MedicalResearch.com Interview with:
Dr Sharon Leitch | MBChB, DCH, PGDipGP, FRNZCGP
General Practitioner, Clinical Research Training Fellow
Department of General Practice and Rural Health
University of Otago
MedicalResearch.com: What is the background for this study?
Response: Loneliness is associated with poor health, reduced quality of life, and increased mortality. Loneliness typically worsens with age. We were curious to learn what the prevalence of loneliness was among older New Zealanders, if there were age-specific associations with loneliness, whether there were any associations between demographic and psychosocial variables and loneliness, and we also wanted to compare centenarians (100 years or older) with elderly people (aged 65-99 years). Centenarians are a particularly interesting group to study because they are a model of successful ageing.
The international Resident Assessment Instrument-Home Care (interRAI-HC) assessment has been mandatory in New Zealand for anyone undergoing assessment for publically funded support services or residential care since 2012, providing us with a comprehensive data set. We conducted a retrospective, observational, cross-sectional review of the interRAI-HC data from over 70,000 people living in the community who had their first assessment during the study period (January 2013-November 2017). We analysed eight items from the interRAI-HC data set to describe the population and evaluate the core psychosocial components of aging; age, gender, ethnicity, marital status, living arrangements, family support, depression and loneliness.
MedicalResearch.com: What are the main findings?
Response: We reviewed data from 191 centenarians and 73,286 elderly people. Centenarians were more likely to be female, widowed and free from depression compared to the elderly. Centenarians were less lonely than the elderly, with a 22% lower risk of loneliness in the unadjusted model, and a 32% reduced risk in the model fully adjusted for demographic and psychosocial variables. Living with others, having family support, and being free from depression were factors associated with a lower risk of loneliness.
MedicalResearch.com: What should readers take away from your report?

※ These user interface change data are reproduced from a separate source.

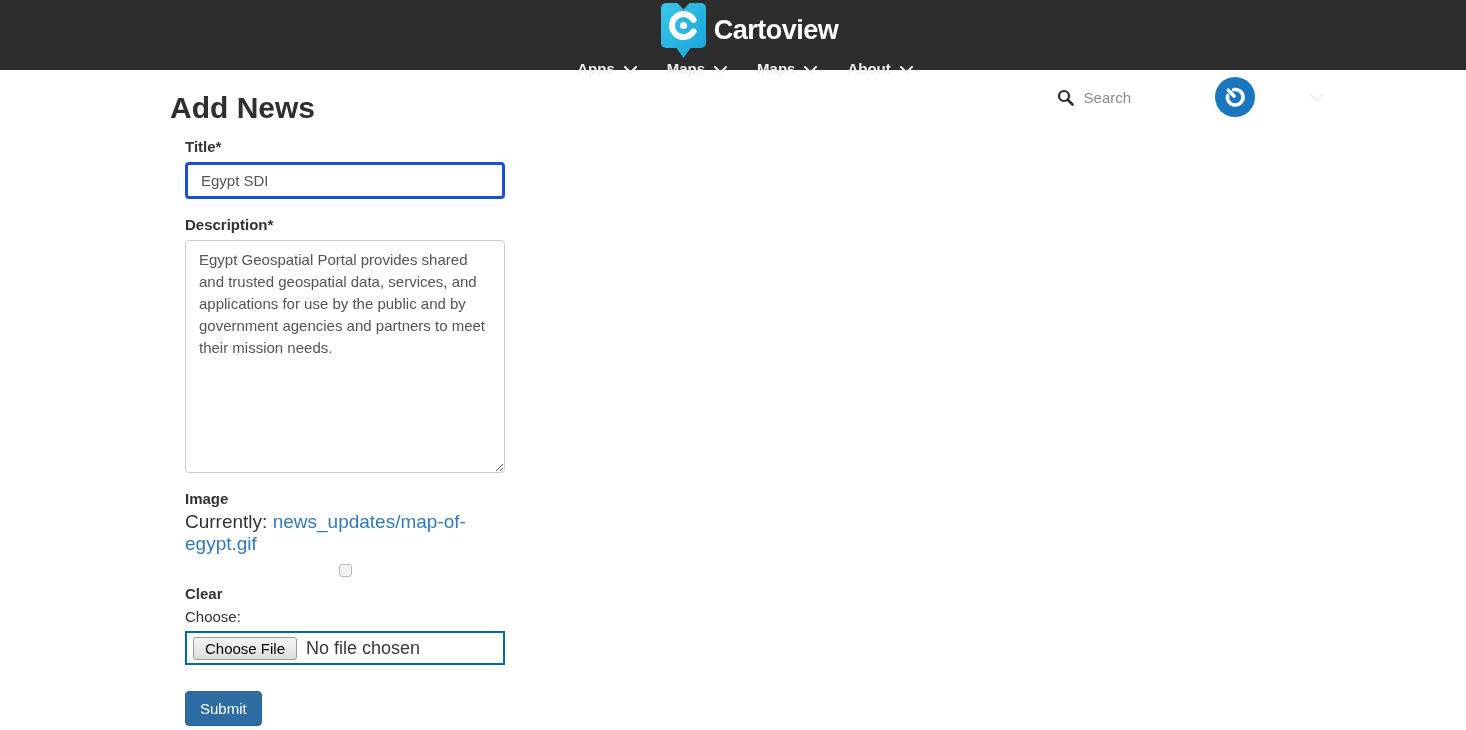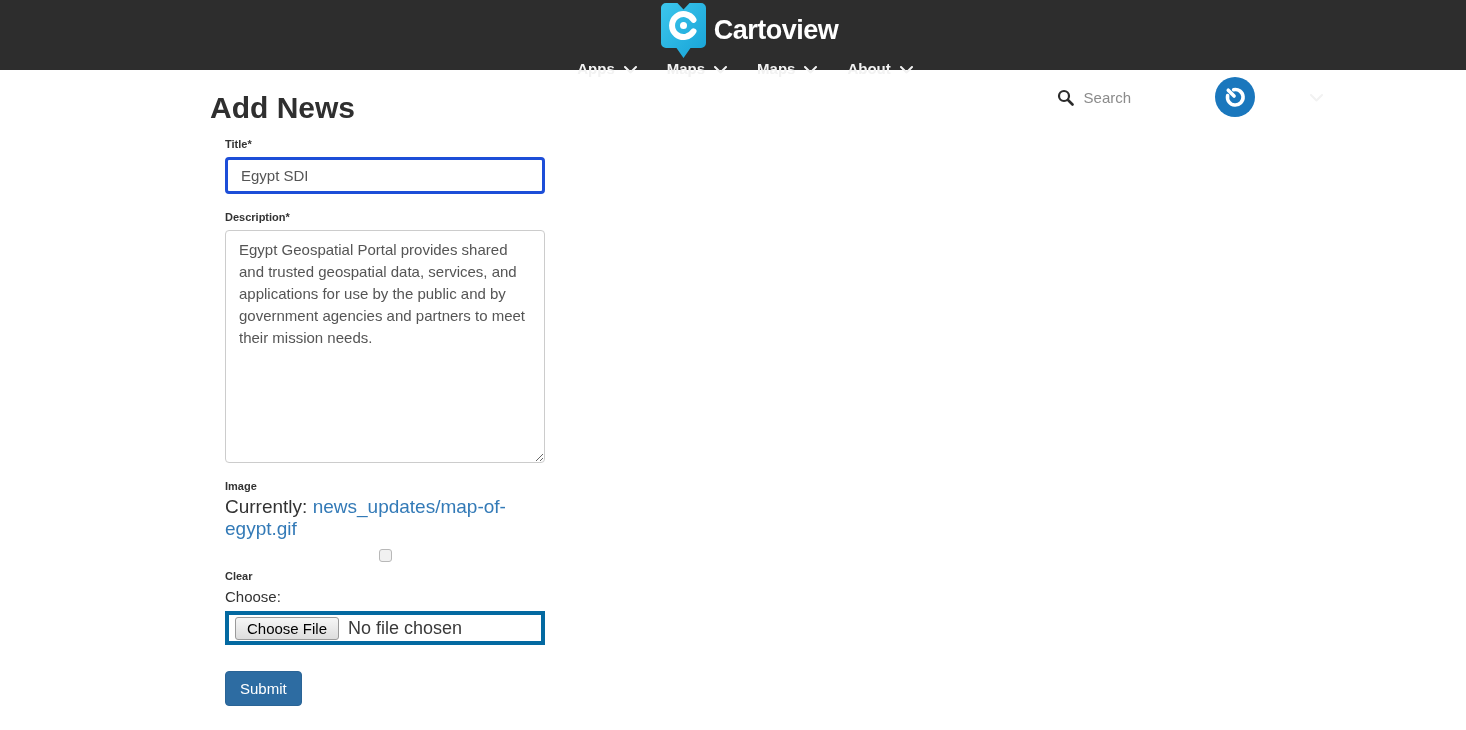"Add News" .main { margin-left: 40px -> none }
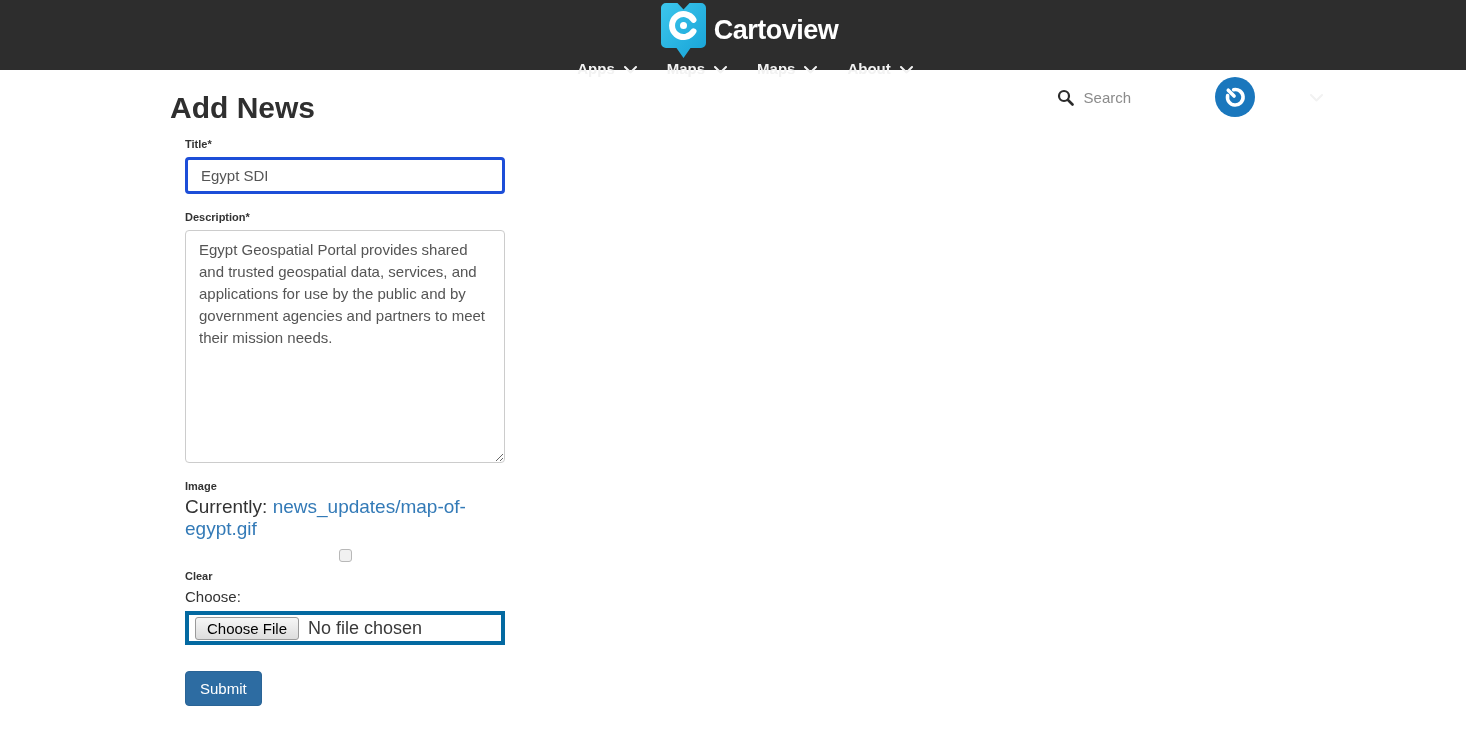"Title*" .field-label { font-size: 11px -> 15px }
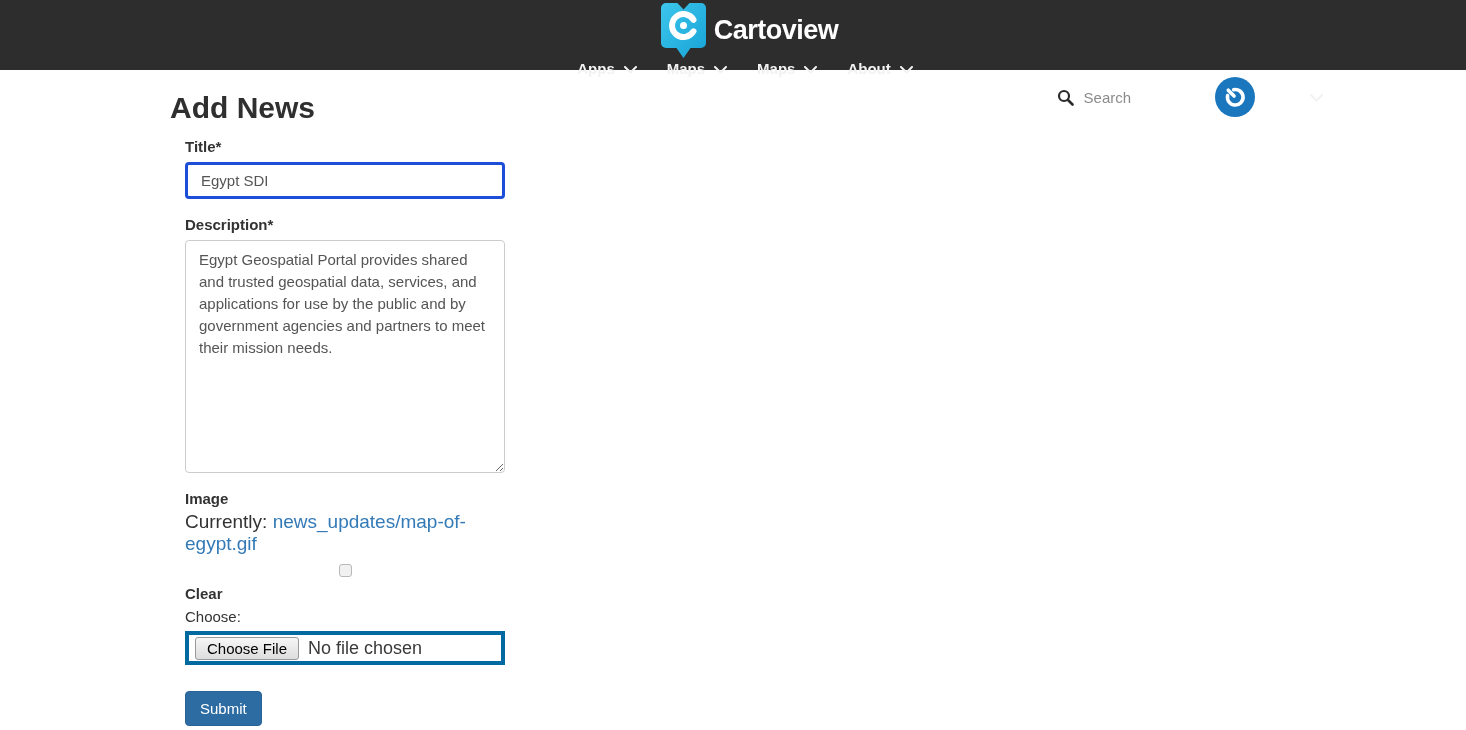"Choose File" .file-widget { border: 4px solid #0369a1 -> 2px solid #0369a1 }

Response: Our sample of community-dwelling older New Zealanders under assessment for support services were less lonely than other groups studied internationally. While other researchers have found loneliness increases with age, our sample demonstrated a significant negative association between loneliness and age in both unadjusted models, and after adjustment for demographic and psychosocial variables. The study identified several psychosocial variables that were associated with the risk of loneliness, including living situation, family support and depression.
MedicalResearch.com: What recommendations do you have for future research as a result of this work?

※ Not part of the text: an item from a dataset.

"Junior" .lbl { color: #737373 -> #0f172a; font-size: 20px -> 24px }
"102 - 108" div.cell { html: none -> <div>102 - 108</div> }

Response: Loneliness affects people of all ages, but the trajectory of loneliness as people age is unclear. The prevalence of loneliness in different settings is another area for future research. Our research team is now investigating the interRAI-HC dataset to examine the interplay between loneliness, cognition, sensory impairment and physical health.
MedicalResearch.com: Is there anything else you would like to add?
Response: Loneliness is known to have serious adverse consequences for health and well-being. Strengthening social connections and treating depression may reduce loneliness and increase the well-being of people living in our communities. No disclosures.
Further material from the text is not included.